*** Supplied data ***
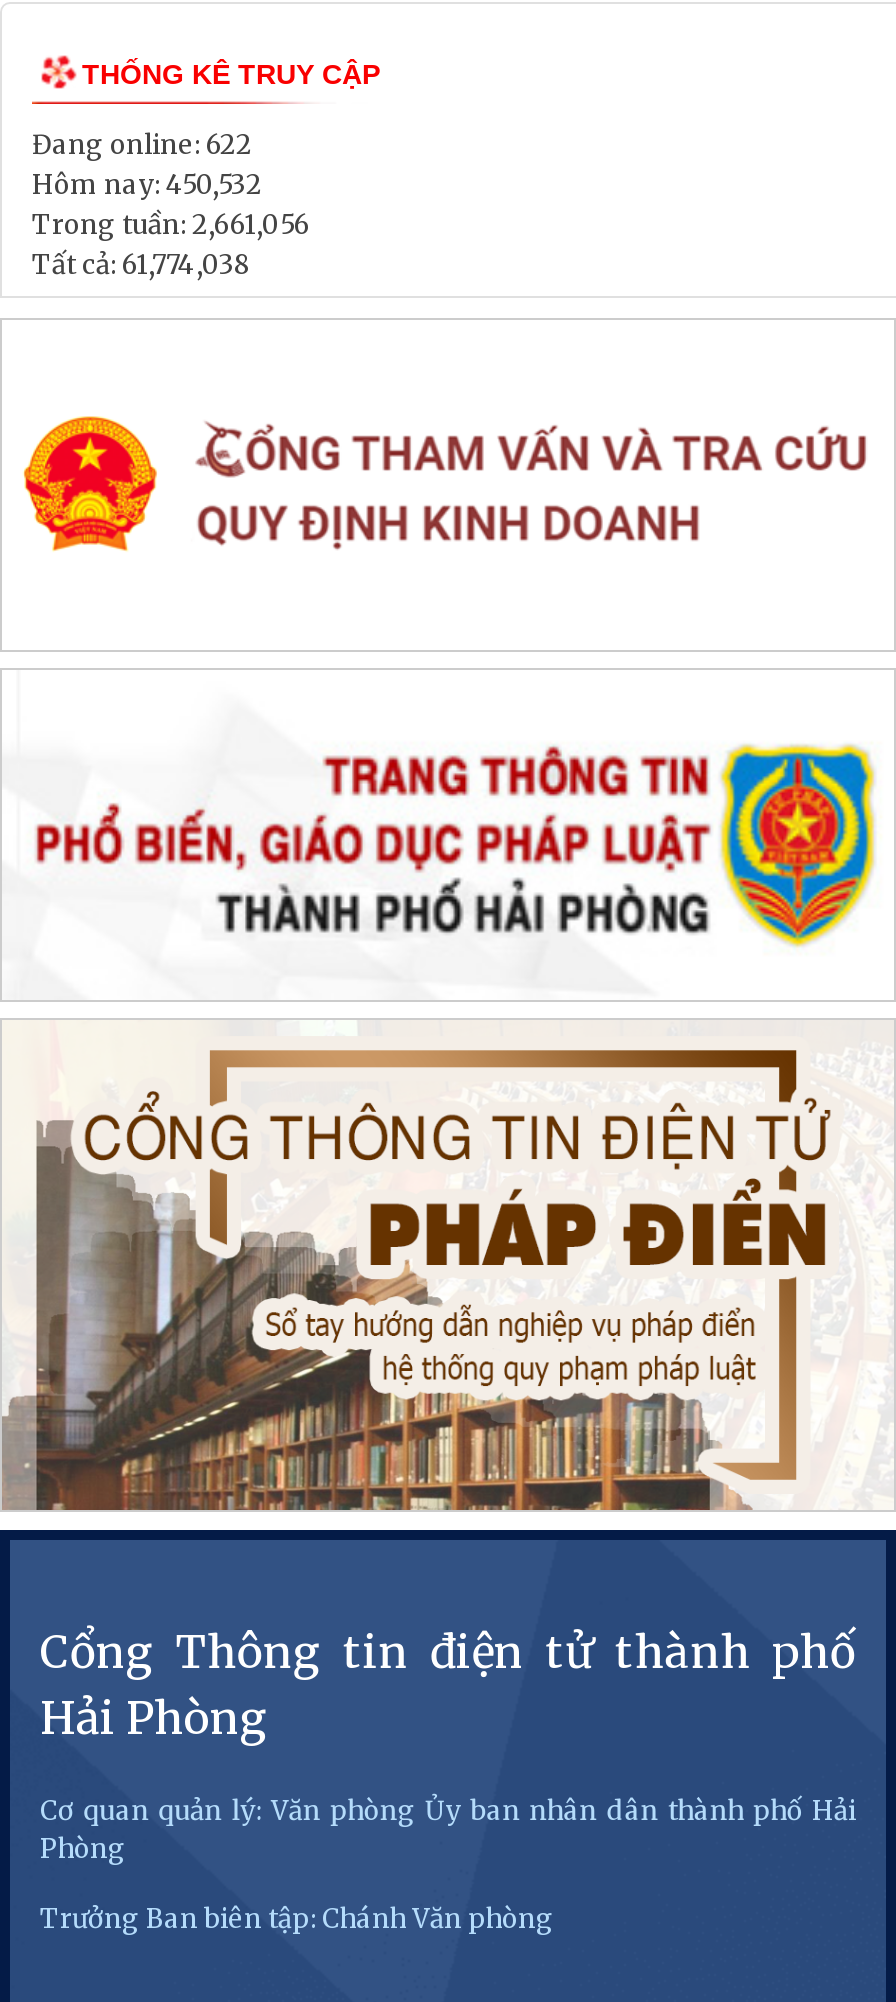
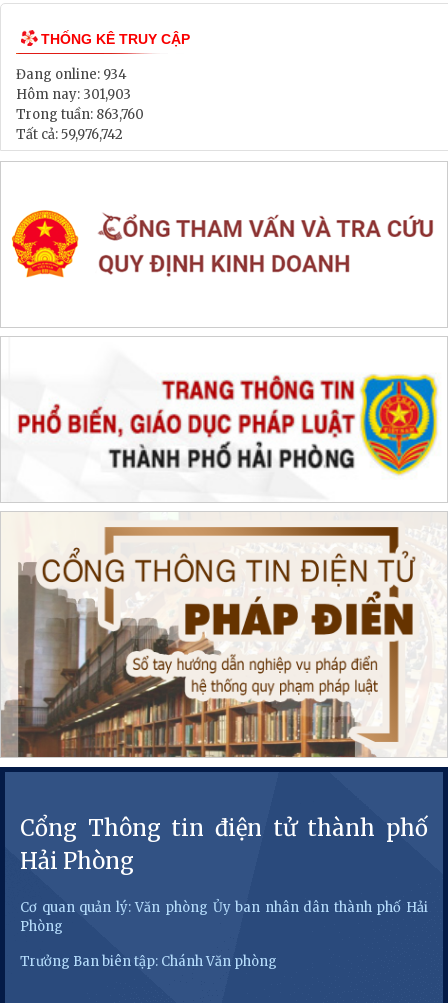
- Đang online: 622
+ Đang online: 934

- Hôm nay: 450,532
+ Hôm nay: 301,903

- Trong tuần: 2,661,056
+ Trong tuần: 863,760

- Tất cả: 61,774,038
+ Tất cả: 59,976,742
***
The entries above need to be transcribed word for word, and the pictures stay out.

Your response —
- Đang online: 622
+ Đang online: 934

- Hôm nay: 450,532
+ Hôm nay: 301,903

- Trong tuần: 2,661,056
+ Trong tuần: 863,760

- Tất cả: 61,774,038
+ Tất cả: 59,976,742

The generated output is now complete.